Illness and disease are common with age, but new research suggests that U.S. adults are now spending more time in their life sick than well, The Wall Street Journal reported Jan. 17.
This is due in part to rapid medical advancements, treatments and technology that have made complicated and even deadly conditions livable and perpetually chronic.
"The period of life spent not healthy is getting larger and larger and the implications of that are enormous,” John Rowe, MD, a professor of health policy and aging at Columbia University, told the Journal, adding that "70 is the new 80."
Data shows that although life expectancy is increasing, the length of the "healthspan" in which a person can do activities they enjoy pain and illness free has fallen. Now, U.S. adults can expect to spend 64.4 years in decent health instead of 64.8 — while it may seem marginal, the gap continues to grow, experts say. The longer individuals live, the more opportunity they have to develop illnesses and chronic conditions as well.

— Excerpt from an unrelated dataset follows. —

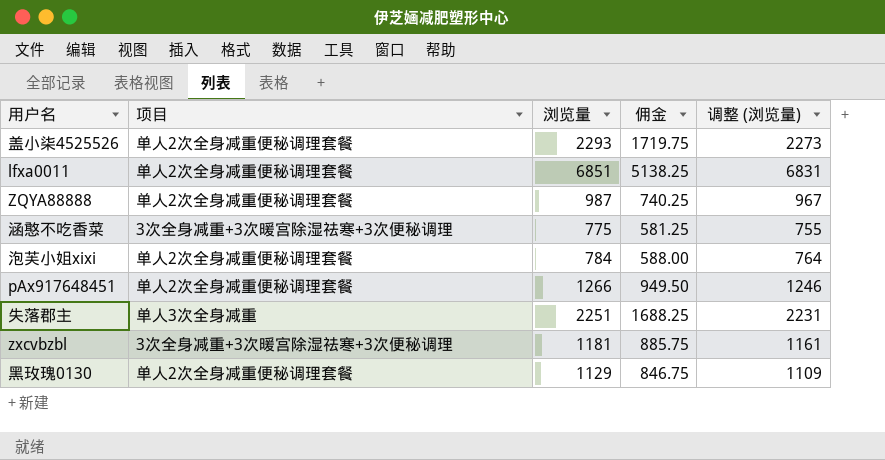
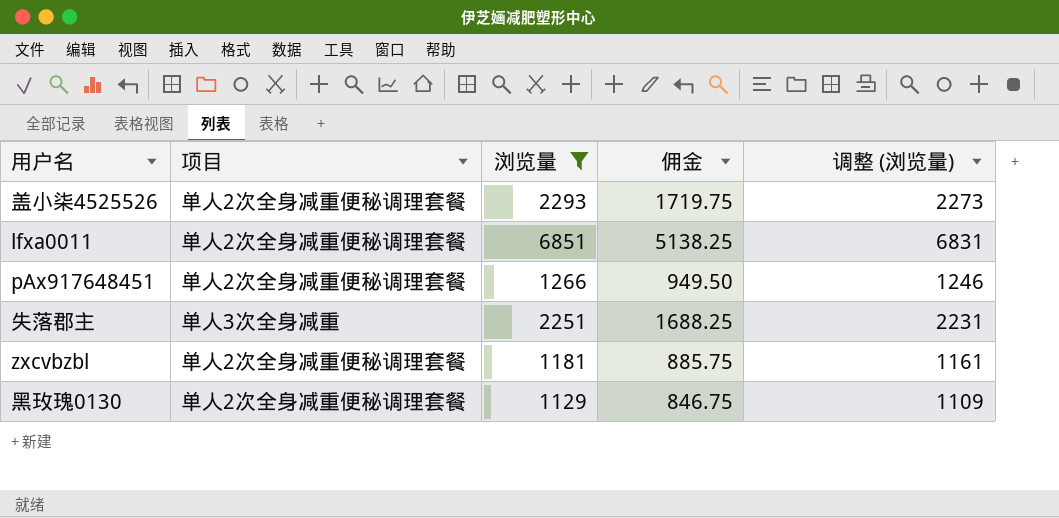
filter: none -> 浏览量 >= 1129
zxcvbzbl | 项目: 3次全身减重+3次暖宫除湿祛寒+3次便秘调理 -> 单人2次全身减重便秘调理套餐

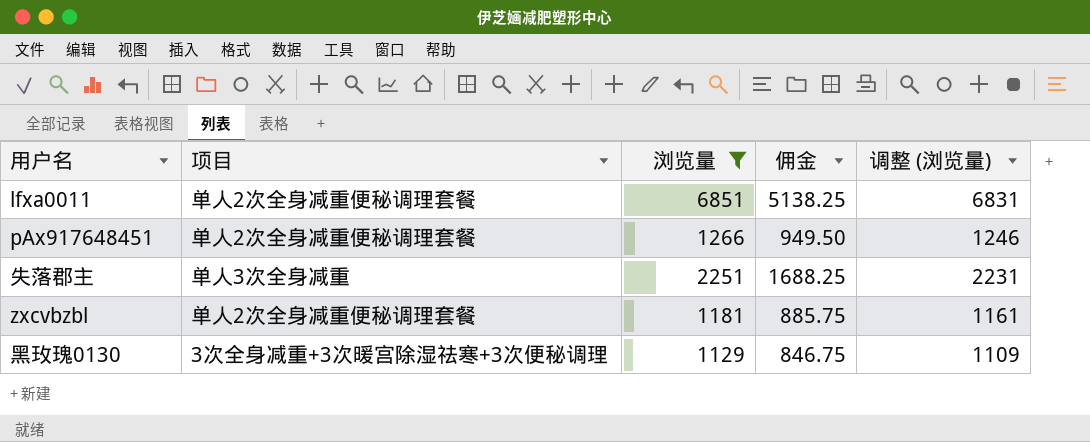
row 盖小柒4525526: 单人2次全身减重便秘调理套餐 | 2293 | 1719.75 | 2273 -> none
黑玫瑰0130 | 项目: 单人2次全身减重便秘调理套餐 -> 3次全身减重+3次暖宫除湿祛寒+3次便秘调理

"We are living longer and better, even if the length of life with diseases increased. It’s better on average," Eileen Crimmins, PhD, a professor of gerontology at the University of Southern California, told the Journal.
Another contributing factor is rising rates of substance abuse and increasing rates of diabetes and cancer diagnoses in younger patients, too, experts say.
But overall, it is a call to action for bolstering preventative care services and continuing researching therapies and treatments to improve quality of life for those with chronic conditions, physicians told the Journal.
"We don't want to live to 100 if the last 20 years of that is in a nursing home or dealing with dementia or some other chronic disease," Zaldy Tan, MD director of the Memory and Aging Program at Cedars-Sinai Health System in Los Angeles, told the Journal.